|
Copenhague y la justicia ambiental
Por: Rodrigo Uprimny Yepes | diciembre 21, 2009
LOS RESULTADOS DE LA CUMBRE DE Copenhague sobre cambio climático han sido decepcionantes.
Había la esperanza de que se lograra, con el consenso de los 192 países participantes, un tratado vinculante, con compromisos verificables de reducción de las emisiones de CO2, a fin de limitar el calentamiento global. Lo único que se alcanzó fue una declaración no vinculante, elaborada en forma excluyente por las grandes potencias, que plantea la limitación del cambio climático, pero no precisa las medidas ni los plazos para conseguir ese propósito.
Los compromisos financieros de los países ricos para mitigar los efectos del calentamiento global en los países pobres fueron también decepcionantes pues resultaron mucho más bajos de lo esperado.
Este fracaso puede ser analizado de muchas maneras, pero hay una perspectiva que vale la pena enfatizar y es mirarlo a la luz de lo que algunos llaman la “justicia ambiental”.
Esta visión se desarrolló inicialmente en Estados Unidos en los años ochenta, cuando se constató que la degradación ambiental no afectaba por igual a todas las personas, pues los pobres y afrodescendientes soportaban mayores niveles de contaminación, en especial por desechos tóxicos. Algunos autores, como Roberto Bullard, plantearon entonces la siguiente tesis, que no por obvia deja de ser esencial: el deterioro ambiental no es neutro desde el punto de vista de la justicia distributiva, ya que hay grupos que enfrentan mayores riesgos y otros que son mayormente responsables de la contaminación.

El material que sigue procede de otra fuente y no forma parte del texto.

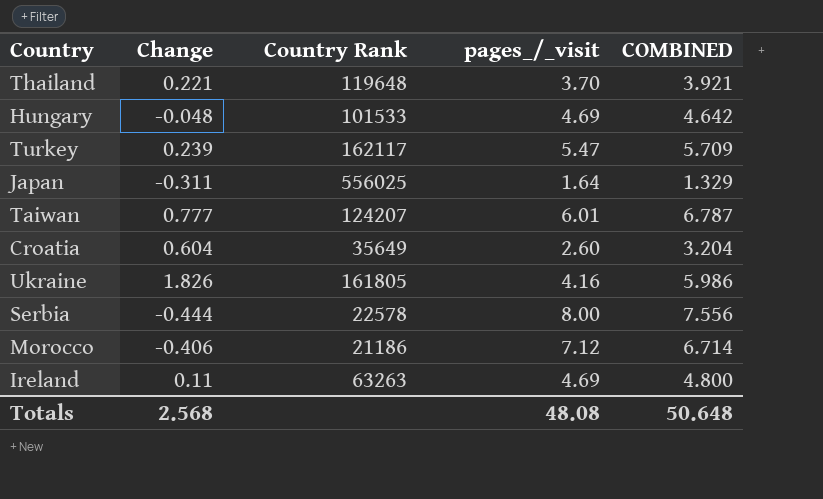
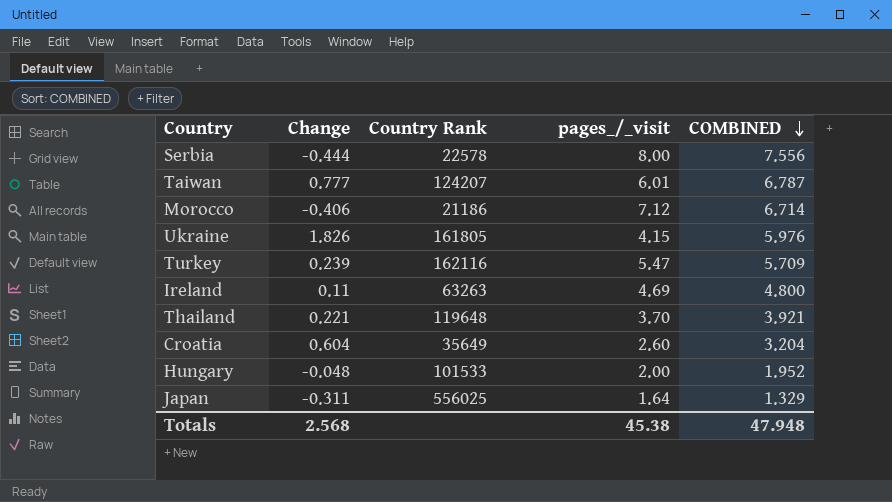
row order: none -> COMBINED descending
Ukraine | pages_/_visit: 4.16 -> 4.15
Ukraine | COMBINED: 5.986 -> 5.976
Turkey | Country Rank: 162117 -> 162116
Hungary | pages_/_visit: 4.69 -> 2.00
Hungary | COMBINED: 4.642 -> 1.952
Totals | pages_/_visit: 48.08 -> 45.38
Totals | COMBINED: 50.648 -> 47.948

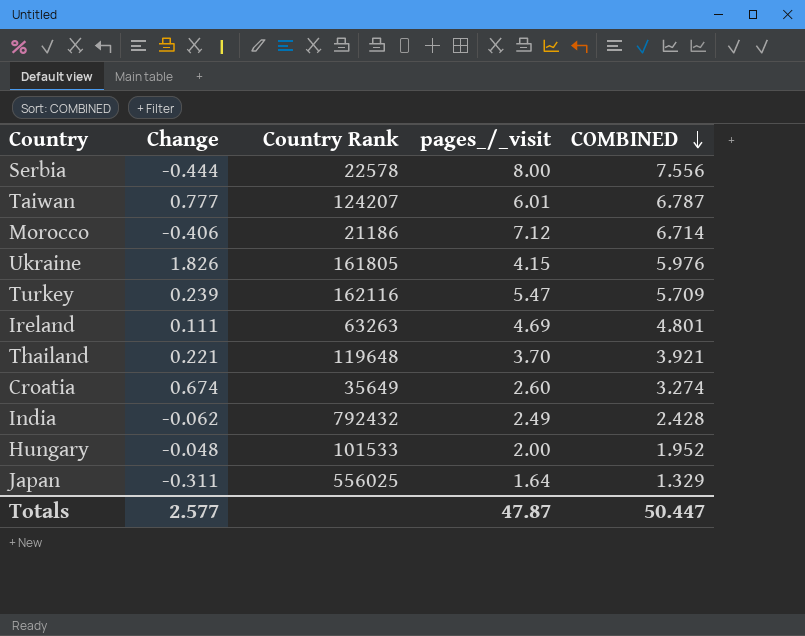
Ireland | Change: 0.11 -> 0.111
Ireland | COMBINED: 4.800 -> 4.801
Croatia | Change: 0.604 -> 0.674
Croatia | COMBINED: 3.204 -> 3.274
row India: none -> -0.062 | 792432 | 2.49 | 2.428
Totals | Change: 2.568 -> 2.577
Totals | pages_/_visit: 45.38 -> 47.87
Totals | COMBINED: 47.948 -> 50.447

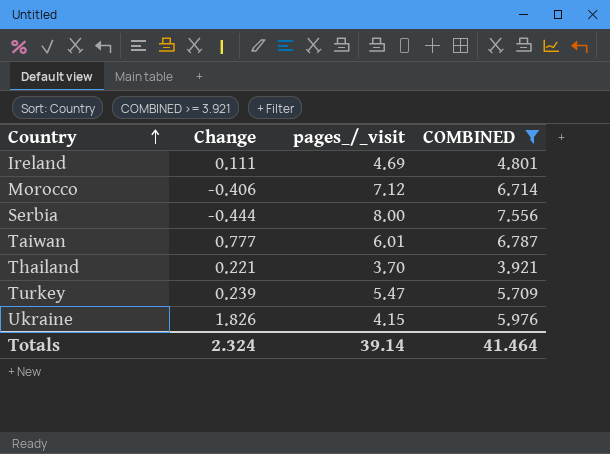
filter: none -> COMBINED >= 3.921
row order: COMBINED descending -> Country ascending
column Country Rank | position: 3 -> none
Totals | Change: 2.577 -> 2.324
Totals | pages_/_visit: 47.87 -> 39.14
Totals | COMBINED: 50.447 -> 41.464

Para la justicia ambiental, no basta entonces lograr el desarrollo sostenible. Es indispensable, al momento de definir las políticas ambientales, incorporar criterios de equidad, a fin de que los beneficios de la sostenibilidad y las cargas para alcanzarla sean justamente distribuidos entre todos y todas.
La justicia ambiental, que tenía que ver inicialmente con dinámicas locales o regionales en el plano nacional, ha adquirido también una dimensión internacional debido al cambio climático. La razón es ésta: los países desarrollados son los mayores responsables de la emisión de los gases que ocasionan el calentamiento global; pero los efectos más desastrosos del fenómeno se viven y se vivirán en los países más pobres, como aquellos de África Subsahariana, que enfrentan sequías cada vez más duras y recurrentes, a pesar de que emiten muy pocos gases invernadero. Es cierto que ahora China o India son hoy también grandes contaminantes pero su emisión per cápita sigue siendo mucho más baja que la de Estados Unidos o cualquier país industrializado.
Debido a lo anterior, hoy también se habla de la necesidad de una “justicia climática”. Es importante evitar el cambio climático pues sus efectos son graves para todos. Pero es necesario que los beneficios de lograr ese propósito y las cargas para alcanzarlo sean distribuidos en forma justa entre las naciones y los grupos sociales. Como los países más desarrollados son los más ricos y los que más gases invernadero emiten per cápita, tienen entonces el deber ético de asumir los mayores costos, a todo nivel, de las medidas que tengan que ser adoptadas para evitar el cambio climático. Pero el problema, como parece haberlo mostrado Copenhague, es que no existe acuerdo sobre cómo lograr ese reparto equitativo de cargas.
A pesar de la decepción, Copenhague tuvo un elemento positivo y fue el reconocimiento por todos de la gravedad del problema del calentamiento global. El debate ahora será en gran medida cómo distribuir los costos de enfrentarlo. De allí la importancia de enfatizar la perspectiva de la justicia ambiental.